Odyssee zu den Vitaminen

Nach fünf Tagen Spaghetti mit Ketchup und Sambal, Toast mit Erdnussbutter und Reis, Reis, Reis ohne alles hielt ich es nicht mehr aus. Langsam litten wir alle unter Mangelerscheinungen. Ausser frischem Fisch ab und zu hatten wir keine gescheite Nahrung zu uns genommen und so widmete ich mich der Mission "Food Shopping". Akribisch stellte ich eine Liste zusammen, erst auf Englisch, dann mit Hilfe von Gu - dem Spross der Familie und mein zukünftiger Einkaufsgefährte - auf Indonesisch. Da wir uns aber auf einer abgelegenen Insel befanden, konnte ich nicht einfach losspazieren. Wo gab es Lebensmittel? Und wie kam ich da hin? Gu erklärte mir, dass man auf einer der gegenüberliegenden Inseln einkaufen konnte. Er müsse aber ein Boot organisieren. Und Sprit. Mir war sofort klar, dass ich ihn begleiten würde. Ein Tagesausflug. YAY! Damit hatte Gu nicht gerechnet, er war aber absolut einverstanden und so kümmerte er sich um das Boot.

 

Etwas später kam er zur Hütte zurückgerannt und verkündete, ich solle mich beeilen, wir würden gleich losfahren. Sofort packte ich meinen Rucksack und folgte ihm auf dem Pfad zur Bootsanlegestelle. Eigentlich war es keine richtige Anlegestelle aber es war der Platz, an dem alle Fischer ihre Boote ankerten. Da standen also sechs Männer - die meisten rauchend - und warteten auf Anweisungen. Gu gab irgendwelche Befehle und die Männer setzten sich gemächlich in Bewegung. Die Franzosen standen abseits mit ihren Surfbrettern und beobachteten das Ganze mit einer gewissen Belustigung. Ich ebenfalls. Da es seit einigen Tagen ziemlich windig war und geregnet hatte, war das Meer keine spiegelglatte Fläche. Vielmehr glich es einer geschüttelten Cola. Schaumig. Dunkel. Ungestüm. Aber ich war zuversichtlich und als die Männer das Boot bis zur Hälfte ins Meer gestossen hatten winkten sie mich heran und ich betrat schwankend wie ein Betrunkener das kleine, schaukelnde Boot, dessen Farbe bereits teilweise vom Meerwasser weggespült worden war. Wir dümpelten einige Meter hinaus bevor Gu den Aussenbordmotor anwarf.
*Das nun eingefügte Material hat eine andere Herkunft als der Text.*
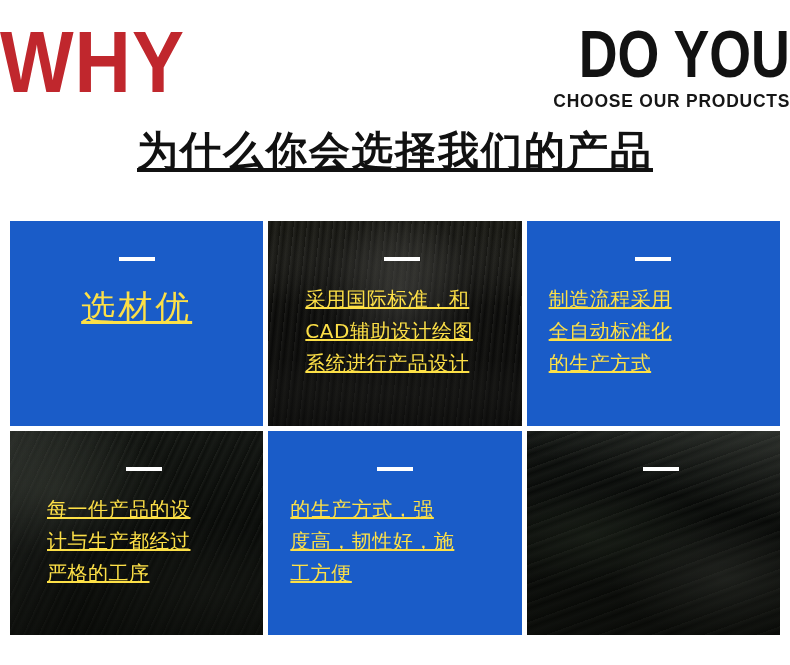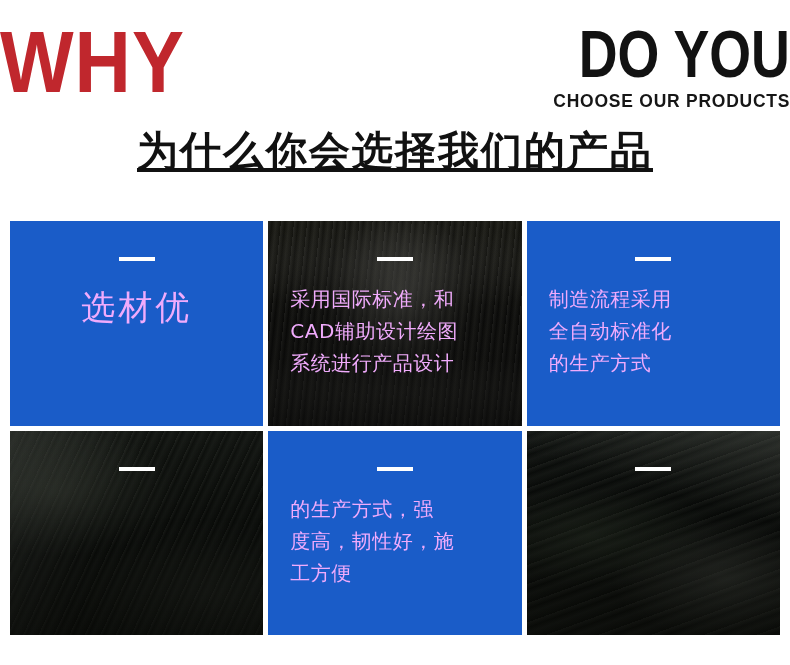--- a/index.html
+++ b/index.html
@@ -186,7 +186,7 @@
   .cell-text {
     position: relative;
     z-index: 1;
-    color: #f0abfc;
+    color: #fde047;
     font-family: "DejaVu Sans", "Liberation Sans", sans-serif;
     font-size: 20px;
     line-height: 32px;
@@ -197,6 +197,7 @@
     padding: 0 22px;
     width: 100%;
     box-sizing: border-box;
+    text-decoration: underline;
   }
 
   .cell-text.big {

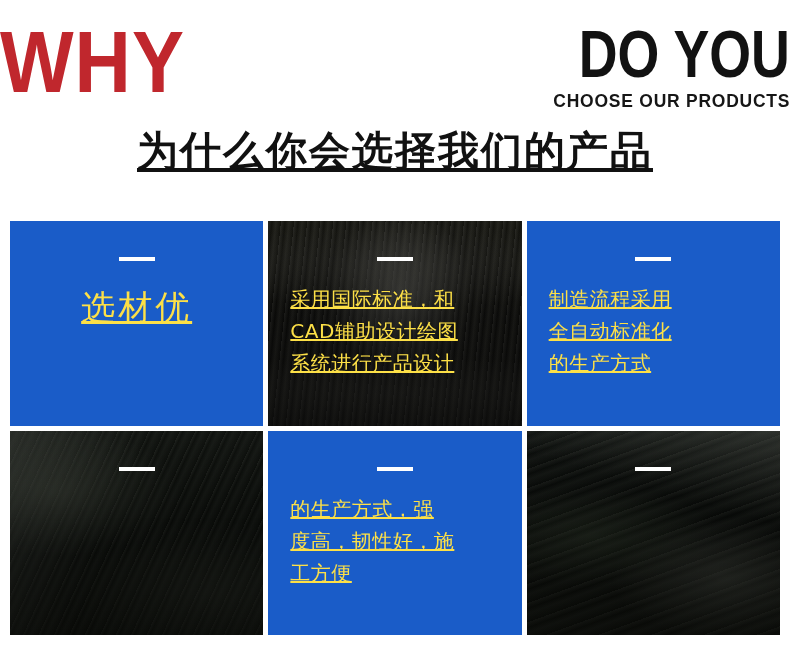--- a/index.html
+++ b/index.html
@@ -132,6 +132,7 @@
   
   .cell.photo {
     background-color: #0d0d0c;
+    padding-left: 15px;
   }
 
   .cell .photo-layer {

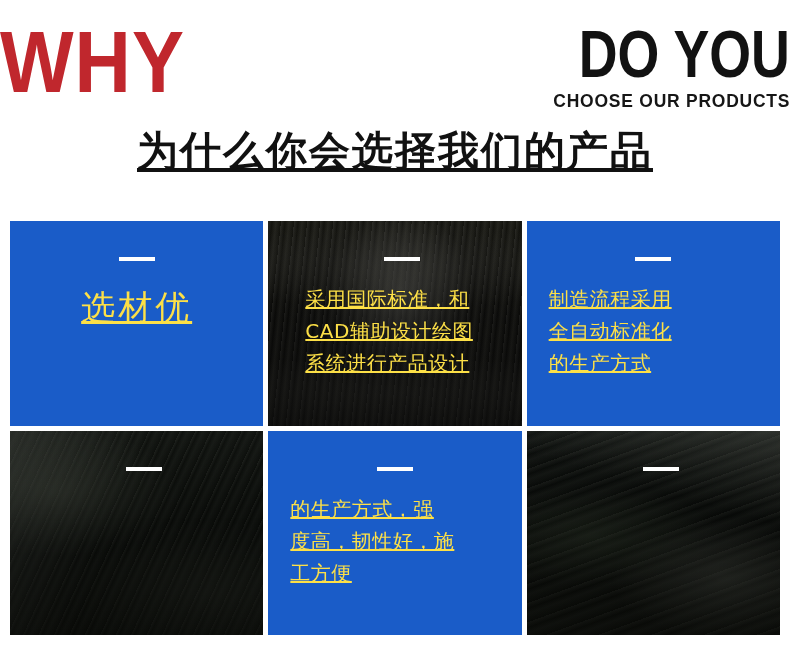--- a/index.html
+++ b/index.html
@@ -253,6 +253,9 @@
     <div class="cell photo">
       <div class="photo-layer photo-fence"></div>
       <div class="dash"></div>
+      <div class="cell-text">每一件产品的设
+计与生产都经过
+严格的工序</div>
     </div>
 
     <div class="cell blue">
Ich wagte einen Blick zurück über die Schulter und sah, wie die Franzosen mir grinsend zuwinkten und Sprüche wie "Es war schön, dich kennengerlernt zu haben" zuriefen; Sehr tröstend. Ich dachte mir meinen Teil. Für weitere Gedanken blieb aber keinen Platz, denn der Motor war so dermassen laut, dass er sich in mein Hirn hämmerte. Ich bestand nur noch aus diesem Lärm und dem Wiegen des Bootes. Ich schloss die Augen und liess die frische, salzige Luft meine Lungen füllen und den Wind mein Haar zerzausen. Das Meerwasser spritzte mir ins Gesicht und es fühlte sich an wie ein leichter Sommerregen.

 

Auf der Insel angekommen fühlte ich mich wie im Schlaraffenland. Wir steuerten den ersten von drei aufeinanderfolgenden Läden an, wobei das Wort Laden doch sehr überspitzt ist. Es waren Marktstände und offene Garagen mit Kisten voller Krimskrams. Aber neben dem Krimskrams gab es vor allem eins: GEMÜSE. Meine Augen leuchteten und ich schlug zu. Karotten, Tomaten, grüne Bohnen, Zwiebeln. Auch Kartoffeln und Eier kaufte ich. Und eine grosse Box Beng Beng‘s (Schokoladenriegel) sowie Tee und Kaffee. Am Abend würde es ein Festessen geben und ich konnte es kaum erwarten. Ganz verzweifelt suchte ich noch Früchte aber die waren wohl gerade ausverkauft.

 

Wir spazierten dann zu den anderen zwei Läden weiter und machten einen Rundgang auf dem bewohnten Teil der Insel. Da gab es sogar eine Kirche, eine Schule, Mopeds und überhaupt Menschen. Gu fragte verschiedene Leute ob sie Ananas zu verkaufen hätten. Oder Mangos. Aber leider vergebens. Ich gab mich mit dem gekauften Gemüse mehr als zufrieden, ergatterte noch ein Paar Flip Flops für $ 1.20 (welche ich noch heute besitze) und freute mich des Lebens.

 

Es sind halt doch die kleinen Dinge, die einen glücklich machen.